Another Words

突然創作を載せたり載せなかったりします。

決別の辞

ねえ子琛、君に、聞いてほしい話がある。

君がここにいることを知っていたのに、私はずっとここに来ることができなかった。君に合わせる顔がなかった。自分の犯した罪に向き合う強さがなかった。私には、私自身が考えていたよりずっと弱い、小さい心しかなかったからね。

だけどいつまでも目を背けていても何も変わらないし、いつまでも今のままではいられないから、自分の気持ちに整理がついたところで、今日はちゃんと話そうと思う。

返事はできなくても、聞こえているんだよね、子琛。

 

あれからいろいろ考えた。最初は、死んでしまいたいと思った。そうすれば君のそばに行けると思ったし、そうしない限り君に許されないと思った。だけどできなかった。天は私をそんなに簡単には死なせてくれないのだと思った。次に、薛洋を殺して君や、私が誤って殺めてしまった人たちの仇を討って、それから命を絶とうと考えた。実は今でもそれは気持ちの中にある。選択肢としてはとっておいてある。

だけどね。

天がなぜ私を生かしたのか。なぜ死なせなかったのか。きっと理由があるはずだと思ってずっと考えていた。そして一つ思い当たったことがあった。

世を正す、なんて、目の前にいる、間違った道を選ばざるを得なかったたった一人をさえ正せない人間に、そんなこと出来っこないんだ。私の力は小さくて、世を正すにはとても足りないけれど、一人の道ならば、そばにいることで正せるのかもしれない。

薛洋はきっと、ずっと一人で寂しかったんだよ。誰も頼れる人もなく、信じられる人もいない。自分が何を言おうと信じてもらえず、近寄ってくるのは自分を蔑みつつ利用しようとする人間だけ。もし自分がそうだったら、私も彼のようになっていたのかもしれない。たまたま私は運がよく、彼はそうではなかっただけなのではないかな。

だから、私が彼を、信じようと思う。

君は私を愚かだと思うかもしれないね、子琛。私も、自分がとても馬鹿げたことを考えているのかもしれないとわかっている。でもね。私が共にいる以上、彼にはもうこれ以上罪は犯させない。彼の負うべき罪を共に背負い、彼の進むべき道を共に進んで正していくことが、天が私を死なせなかった理由なんだと思う。

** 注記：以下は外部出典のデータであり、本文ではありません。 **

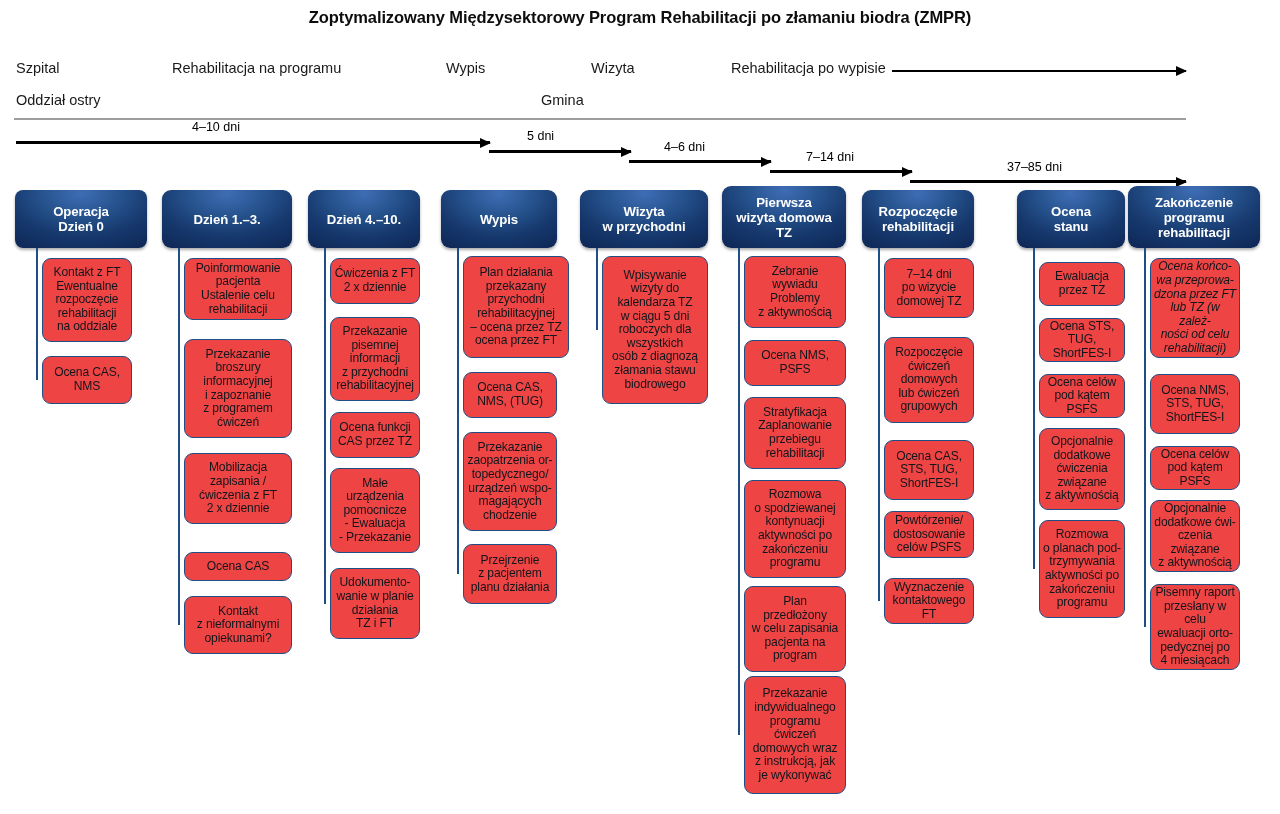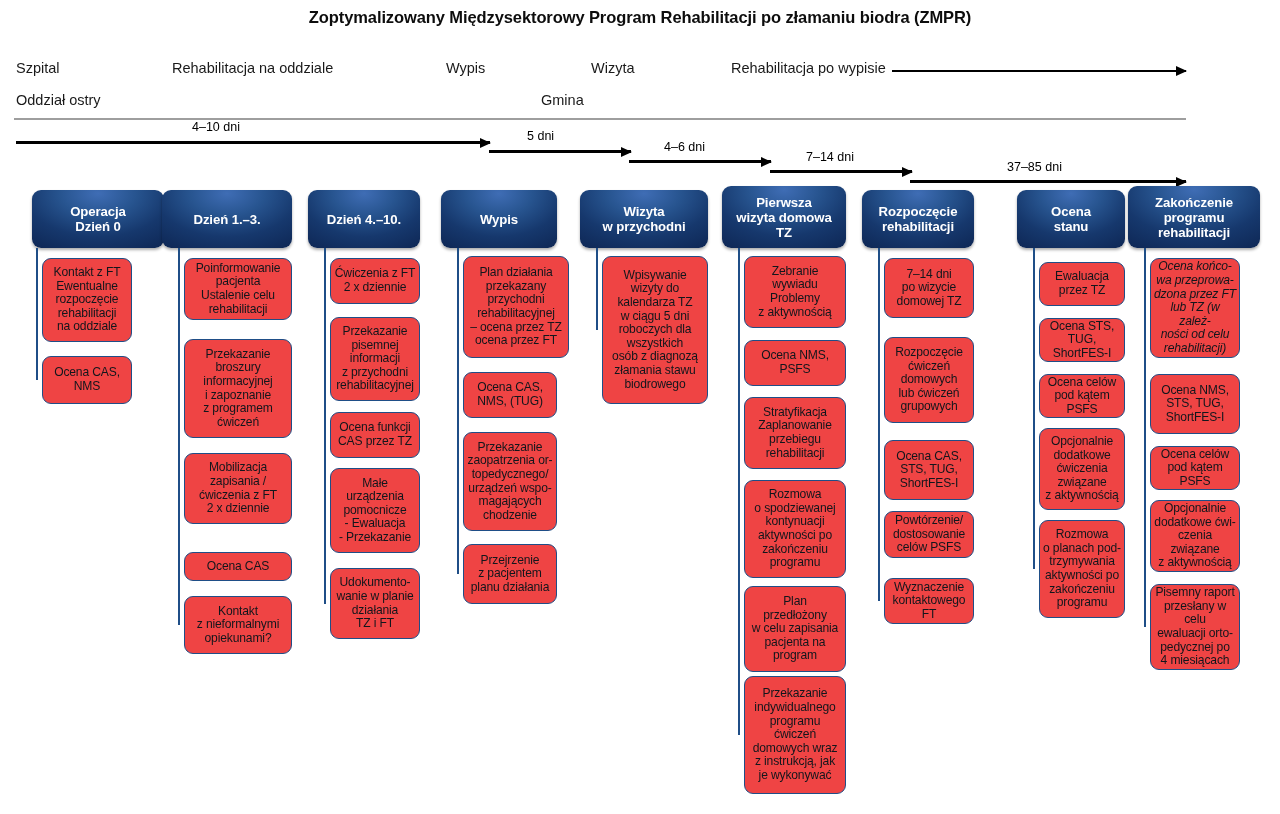--- a/index.html
+++ b/index.html
@@ -49,41 +49,41 @@
 </style>
 </head>
 <body>
 
 <div class="title">Zoptymalizowany Międzysektorowy Program Rehabilitacji po złamaniu biodra (ZMPR)</div>
 
 <div class="hrule"></div>
 
 <div id="timeline-layer">
     <div class="phase-label" style="left: 16px; top: 60px;">Szpital</div>
-    <div class="phase-label" style="left: 172px; top: 60px;">Rehabilitacja na oddziale</div>
+    <div class="phase-label" style="left: 172px; top: 60px;">Rehabilitacja na programu</div>
     <div class="phase-label" style="left: 446px; top: 60px;">Wypis</div>
     <div class="phase-label" style="left: 591px; top: 60px;">Wizyta</div>
     <div class="phase-label" style="left: 731px; top: 60px;">Rehabilitacja po wypisie</div>
     <div class="setting-label" style="left: 16px; top: 92px;">Oddział ostry</div>
     <div class="setting-label" style="left: 541px; top: 92px;">Gmina</div>
     <div class="top-arrow" style="left: 892px; top: 70px; width: 294px;"></div>
     <div class="arrow" style="left: 16px; top: 141px; width: 474px;"></div>
     <div class="arrow-label" style="left: 192px; top: 120px;">4–10 dni</div>
     <div class="arrow" style="left: 489px; top: 150px; width: 142px;"></div>
     <div class="arrow-label" style="left: 527px; top: 129px;">5 dni</div>
     <div class="arrow" style="left: 629px; top: 160px; width: 142px;"></div>
     <div class="arrow-label" style="left: 664px; top: 140px;">4–6 dni</div>
     <div class="arrow" style="left: 770px; top: 170px; width: 142px;"></div>
     <div class="arrow-label" style="left: 806px; top: 150px;">7–14 dni</div>
     <div class="arrow" style="left: 910px; top: 180px; width: 276px;"></div>
     <div class="arrow-label" style="left: 1007px; top: 160px;">37–85 dni</div>
   </div>
 
 <div id="columns-layer">
-    <div class="head-box" style="left: 32px; top: 190px; width: 132px; height: 58px;">
+    <div class="head-box" style="left: 15px; top: 190px; width: 132px; height: 58px; border-radius: 8px;">
       <div>
         <span>Operacja</span>
         <span>Dzień 0</span>
       </div>
     </div>
     <div class="spine" style="left: 36px; top: 248px; height: 132px;"></div>
     <div class="stub" style="left: 36px; top: 298.8px;"></div>
     <div class="item" style="left: 42px; top: 258px; width: 90px; height: 84px;">
       <div>
         <span>Kontakt z FT</span>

もし私では彼を止められないようだったら、その時は彼とともに私を殺してほしい。

 

彼に、君を自由にしてくれるように頼んでみるつもりだ。彼がそんなことをするはずがないと思うかい?でも頼んでみる意味はあるよね。よくわからないけど、きっと彼は私の願いならひとつくらいは聞いてくれると思う。なら、私は他の何よりもそれを願ってみるよ。

 

そしてこれは、私から君に対する別れの挨拶でもある。私は彼と同じ道を行くことにしたから、これから先、君とは行けない。せっかく君が私を探し出してくれたのに、君の命を奪った上に、交わした誓いを守ることもできない。そのことについては本当にどんなに詫びても許されることではないと分かっているから、好きなだけ責めてくれても恨んでくれてもかまわないし、この命を差し出してもいい。全部受け入れるよ。

ただ、私を殺すのならば、薛洋も共に殺してくれ。彼を殺したいのならば、私も共に。

 

 

私の唯一のかけがえのない友、子琛。君の志がかなうことを信じている。